The Gathering Dark

There was nowhere for her to go, and Keira felt trapped. She needed out—out of the house, out of this hopeless situation, out of this mess of her life.

Walker tried to help her with her bag, but Keira hitched it over her own shoulder.

“Thanks, but I’ve got it,” she said.

“Proud,” he accused, but there was a light in his eyes that made Keira feel the smallest bit better.

“I’ll call you,” she promised her mother again. She wanted to make one she could actually keep.

“You’d better,” her mother said, turning to the dishes. It was probably supposed to be a warning, but it sounded more like a plea.

Before she could lose her nerve—or her mind—Keira turned for the front door. She glanced at her piano. The keys seemed to smile at her. She couldn’t remember a time when she hadn’t gone to her piano to solve her problems.

Pike’s words echoed in her mind. If the music made sense to her, it would save them. Nothing in the world made as much sense to her as the piano. If Walker could figure out where Pike was, then they had a real chance at figuring out how to satisfy the Reformers and stay alive, too. She was sure of it.

Keira held on to that tiny kernel of hope as she hurried out into the failing light with Walker. The night crept around them, and Keira worked to keep Darkside out of sight. Proving to herself that she was still strong enough to do it.

Proving that she could still see her life however she wanted, wherever she wanted.

“So, which is it?” Walker asked, opening his door. “Hunt for Pike or go to New York?”

Keira looked over at him, blinking as Darkside flashed behind him for a moment before she forced it away.

She wanted this not to be good-bye. She wanted to come home again.

“Pike,” she said. “I know it’s risky. But let’s go anyway. I don’t want to run forever.”

She got in the car and buckled her seat belt.

Ready or not, she thought, here I come.





Chapter Forty-Six



WALKER DROVE THROUGH TOWN, weaving through neighborhoods. Keira could see him thinking. A familiar little furrow had appeared between his eyebrows, and she kept her mouth shut, concentrating on plugging her phone charger into his fancy dashboard while he thought things through. She turned her attention to Darkside, letting it slip into view. Though the sight of two worlds moving past the car window turned her stomach, it eased the ache of trying to hold Darkside at a distance. As they reached the edge of town, the Darkside forest gave way to rockier terrain. Beyond it, where the edge of Maine trailed off into the ocean, Keira could see the Darkside mountains. They were craggy and treeless, the Darkside stone glimmering beneath the strange, ever-moving stars.

“Isn’t there an ocean Darkside?” she asked, forgetting her plan to let Walker think uninterrupted.

“Not here,” Walker said. “Those are the Novitiate mountains. They go for a long way, and beyond them there’s another forest, like the one here. There’s another city or two on the other side of the mountains, but they’re in the middle of the Atlantic in this world, so it’s pretty much impossible to cross back and forth from there.”

Walker stopped talking as abruptly as if someone had clapped a hand over his mouth.

“What?” Keira asked.

Walker ran a hand through his hair. “At the north edge of the mountains, there are these caves.

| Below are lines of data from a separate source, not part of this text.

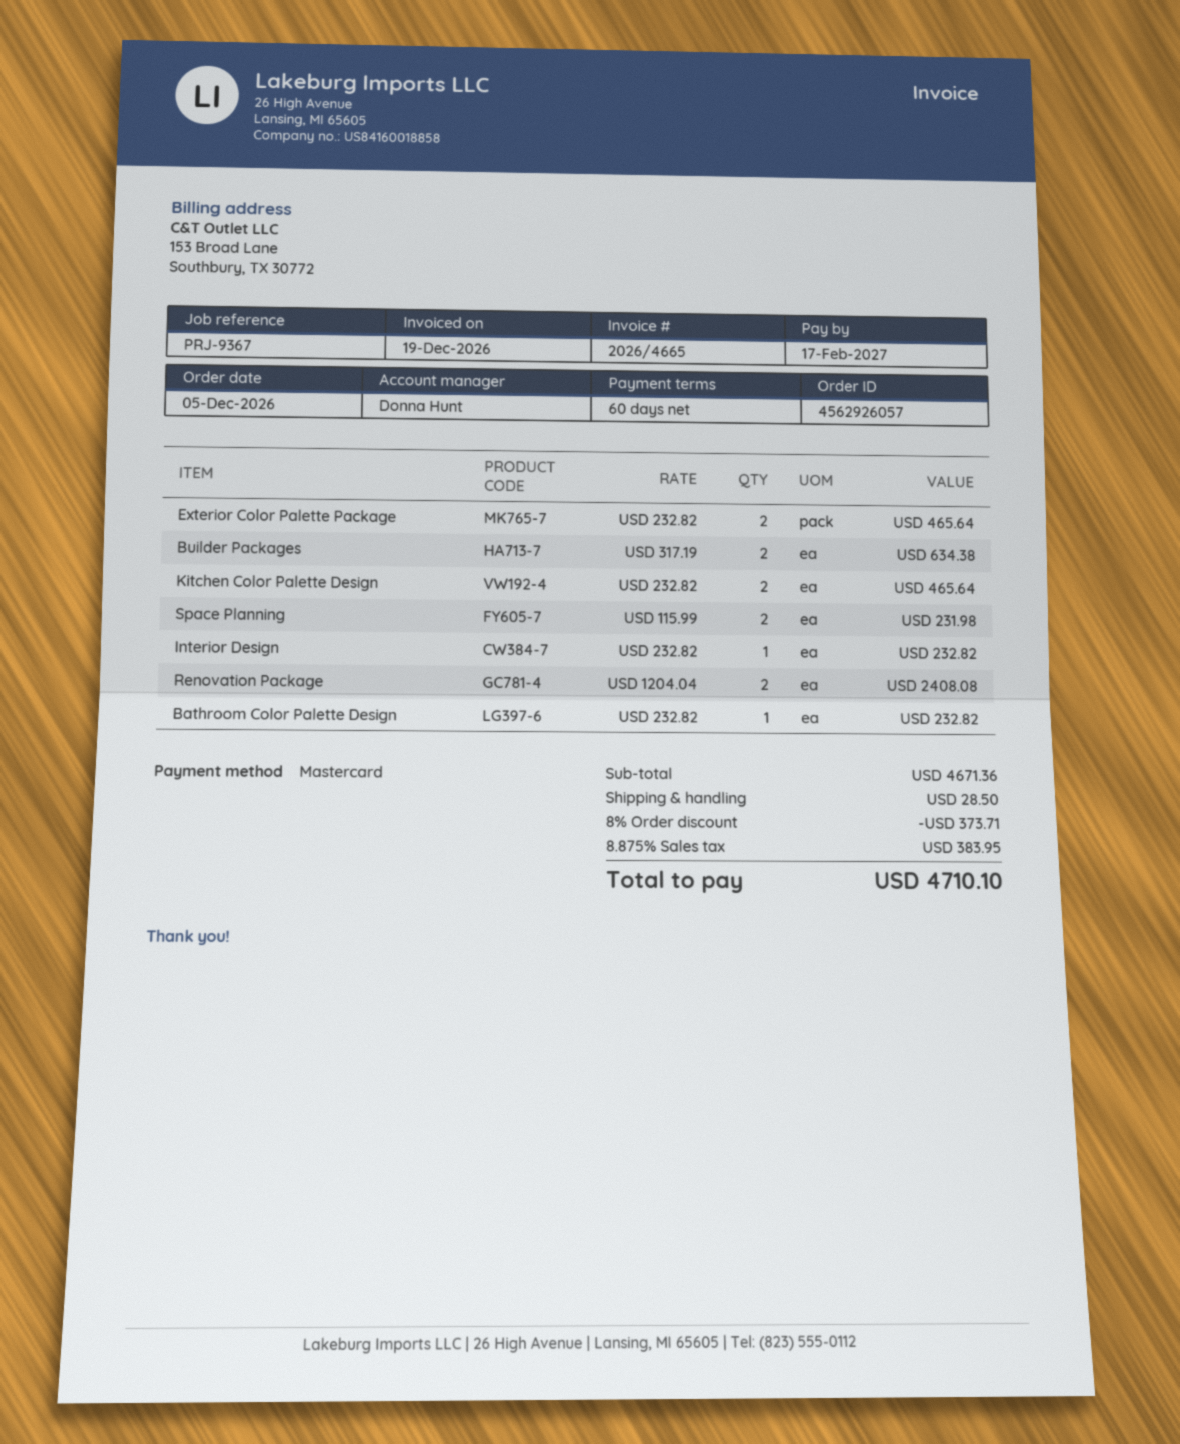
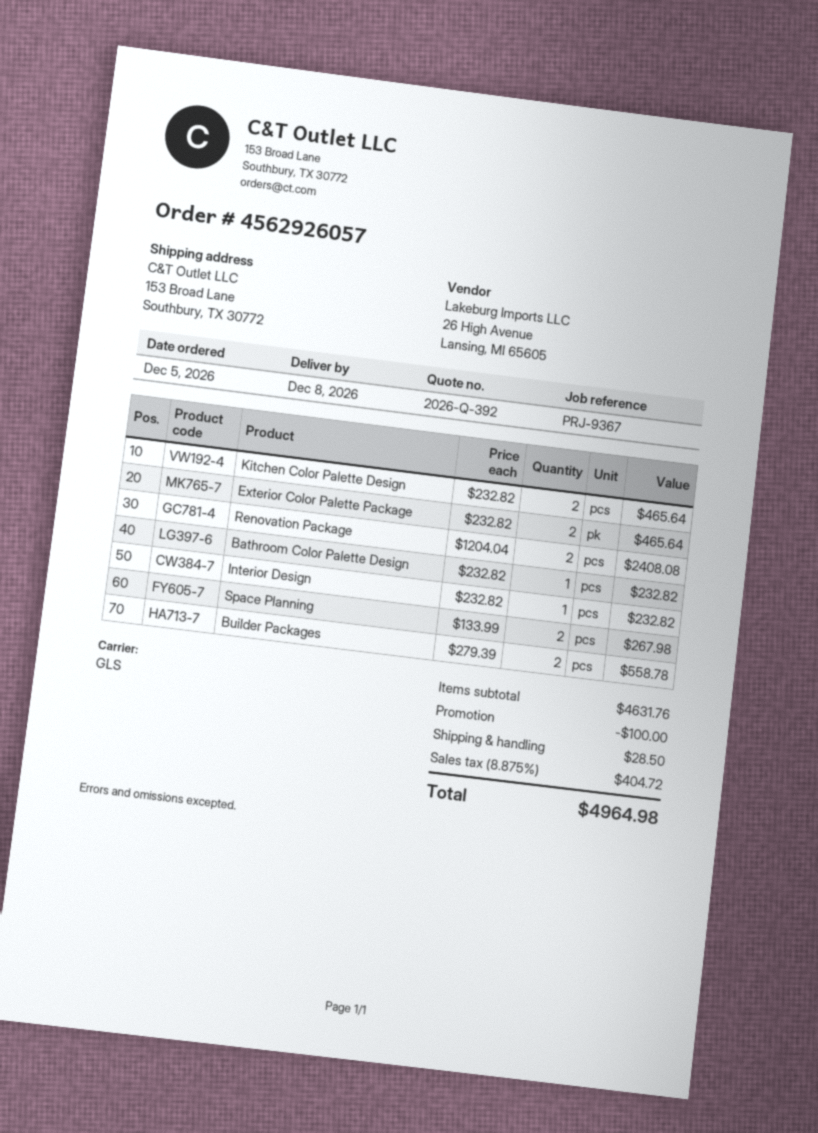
Builder Packages: 2 x 317.19 = 634.38 -> 2 x 279.39 = 558.78
Space Planning: 2 x 115.99 = 231.98 -> 2 x 133.99 = 267.98
subtotal: 4671.36 -> 4631.76
discount: 373.71 -> 100.00
tax: 8.875% = 383.95 -> 8.875% = 404.72
total: 4710.10 -> 4964.98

They’re beneath your ocean and the peaks are really unstable, because the fabric of Darkside is still weak from when the mountains formed. No one goes there. It would be like camping on top of a lake covered with paper-thin ice.”

“Thin as thread,” Keira said, the pieces falling into place.

“A rocky haven,” Walker agreed. “No one goes in or out of the caves.”

“In a watery grave,” she finished, “because crossing over would put you under the Atlantic Ocean. That’s where he is. It has to be!”

Walker was silent.

“We’re likely to get killed trying to find him there,” he finally said.

“You don’t have to go. I’m the one the Reformers are after. Take me as far as the coast, and I can go the rest of the way myself.” Keira’s chest felt empty as she said the words, but she meant them. She didn’t want Walker to get hurt again. The memory of him lying bleeding and broken on the floor at the Hall of Records stung her.

He put on his turn signal.

“Not a chance.” His voice was steely. She’d never heard him sound like that. He looked over at her. The ticktickticktick of the turn signal measured out the seconds as he stared at her. “I threw in my lot with you ages ago,” he said. “The Reformers want me as much as they want you, now. I betrayed them when I chose to protect you. Please don’t question that.”

She swallowed hard and his eyes softened.

“Please,” he said.

She reached for him, grateful and apologetic at once, but as her fingers grazed his neck, headlights illuminated the car from behind them.